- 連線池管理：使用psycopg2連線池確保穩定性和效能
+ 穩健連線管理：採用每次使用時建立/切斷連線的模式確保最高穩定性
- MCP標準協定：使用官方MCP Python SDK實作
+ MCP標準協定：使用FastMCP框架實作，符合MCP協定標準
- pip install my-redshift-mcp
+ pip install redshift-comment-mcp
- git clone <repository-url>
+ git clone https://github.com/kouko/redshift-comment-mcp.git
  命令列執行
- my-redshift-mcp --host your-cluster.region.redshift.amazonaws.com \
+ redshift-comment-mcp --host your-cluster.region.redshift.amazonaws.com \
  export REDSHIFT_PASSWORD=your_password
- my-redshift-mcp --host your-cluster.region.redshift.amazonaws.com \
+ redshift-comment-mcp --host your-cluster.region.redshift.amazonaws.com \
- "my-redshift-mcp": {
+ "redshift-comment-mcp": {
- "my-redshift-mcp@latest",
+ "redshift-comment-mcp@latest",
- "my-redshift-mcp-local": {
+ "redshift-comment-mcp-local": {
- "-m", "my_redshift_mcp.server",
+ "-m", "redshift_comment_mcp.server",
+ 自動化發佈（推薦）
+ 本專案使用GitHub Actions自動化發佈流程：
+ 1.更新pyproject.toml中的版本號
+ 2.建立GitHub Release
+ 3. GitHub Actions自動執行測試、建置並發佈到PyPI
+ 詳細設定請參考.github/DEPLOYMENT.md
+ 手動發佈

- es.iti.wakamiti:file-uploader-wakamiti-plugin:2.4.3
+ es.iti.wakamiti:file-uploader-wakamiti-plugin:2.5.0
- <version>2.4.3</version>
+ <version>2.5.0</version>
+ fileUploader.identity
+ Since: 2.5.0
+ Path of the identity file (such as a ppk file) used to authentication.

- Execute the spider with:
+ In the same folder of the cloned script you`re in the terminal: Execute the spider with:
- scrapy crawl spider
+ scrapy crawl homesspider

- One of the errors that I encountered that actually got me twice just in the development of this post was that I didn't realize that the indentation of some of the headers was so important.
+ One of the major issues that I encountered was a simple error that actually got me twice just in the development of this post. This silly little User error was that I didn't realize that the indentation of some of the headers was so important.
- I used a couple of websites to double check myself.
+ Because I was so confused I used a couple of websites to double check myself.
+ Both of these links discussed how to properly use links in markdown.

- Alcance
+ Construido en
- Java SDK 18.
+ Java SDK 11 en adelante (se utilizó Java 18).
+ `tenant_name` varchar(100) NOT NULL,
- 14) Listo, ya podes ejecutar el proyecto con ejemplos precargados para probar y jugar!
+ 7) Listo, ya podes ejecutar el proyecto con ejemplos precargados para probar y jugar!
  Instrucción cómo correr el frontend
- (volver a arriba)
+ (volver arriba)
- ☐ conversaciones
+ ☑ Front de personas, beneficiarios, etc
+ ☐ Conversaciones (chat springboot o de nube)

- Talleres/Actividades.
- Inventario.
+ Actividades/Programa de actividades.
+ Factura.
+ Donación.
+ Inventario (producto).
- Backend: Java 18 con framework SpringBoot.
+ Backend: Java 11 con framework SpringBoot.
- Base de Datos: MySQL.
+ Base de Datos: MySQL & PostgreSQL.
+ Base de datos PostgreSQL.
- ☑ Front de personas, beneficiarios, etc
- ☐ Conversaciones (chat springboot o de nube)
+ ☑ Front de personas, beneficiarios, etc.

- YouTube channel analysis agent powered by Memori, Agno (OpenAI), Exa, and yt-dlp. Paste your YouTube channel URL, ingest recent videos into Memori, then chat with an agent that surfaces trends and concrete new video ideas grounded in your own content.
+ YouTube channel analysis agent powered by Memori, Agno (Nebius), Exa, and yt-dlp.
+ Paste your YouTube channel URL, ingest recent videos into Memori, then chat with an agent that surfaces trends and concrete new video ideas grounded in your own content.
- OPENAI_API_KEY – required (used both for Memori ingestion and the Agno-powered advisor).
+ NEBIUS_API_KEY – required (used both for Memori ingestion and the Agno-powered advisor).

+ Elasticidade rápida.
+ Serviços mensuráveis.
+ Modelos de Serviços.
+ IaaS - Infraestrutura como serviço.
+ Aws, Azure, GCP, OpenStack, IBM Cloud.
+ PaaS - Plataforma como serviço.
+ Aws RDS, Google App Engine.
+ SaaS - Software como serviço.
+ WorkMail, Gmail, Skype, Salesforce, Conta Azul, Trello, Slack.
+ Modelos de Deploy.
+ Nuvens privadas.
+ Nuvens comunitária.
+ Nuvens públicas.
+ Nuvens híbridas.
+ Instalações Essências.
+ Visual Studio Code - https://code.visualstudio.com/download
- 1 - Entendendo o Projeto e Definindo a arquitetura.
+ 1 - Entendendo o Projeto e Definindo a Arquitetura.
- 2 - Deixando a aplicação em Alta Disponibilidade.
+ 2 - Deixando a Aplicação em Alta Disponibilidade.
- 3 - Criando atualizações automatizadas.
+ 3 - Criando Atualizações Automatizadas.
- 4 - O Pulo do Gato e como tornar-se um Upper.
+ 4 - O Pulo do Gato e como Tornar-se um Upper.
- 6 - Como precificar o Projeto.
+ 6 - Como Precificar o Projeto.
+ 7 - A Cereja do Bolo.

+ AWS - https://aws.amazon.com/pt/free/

Task requirements:
Filter the entries above down to the lines that contain the word "Nuvens".

Exercise output:
+ Nuvens privadas.
+ Nuvens comunitária.
+ Nuvens públicas.
+ Nuvens híbridas.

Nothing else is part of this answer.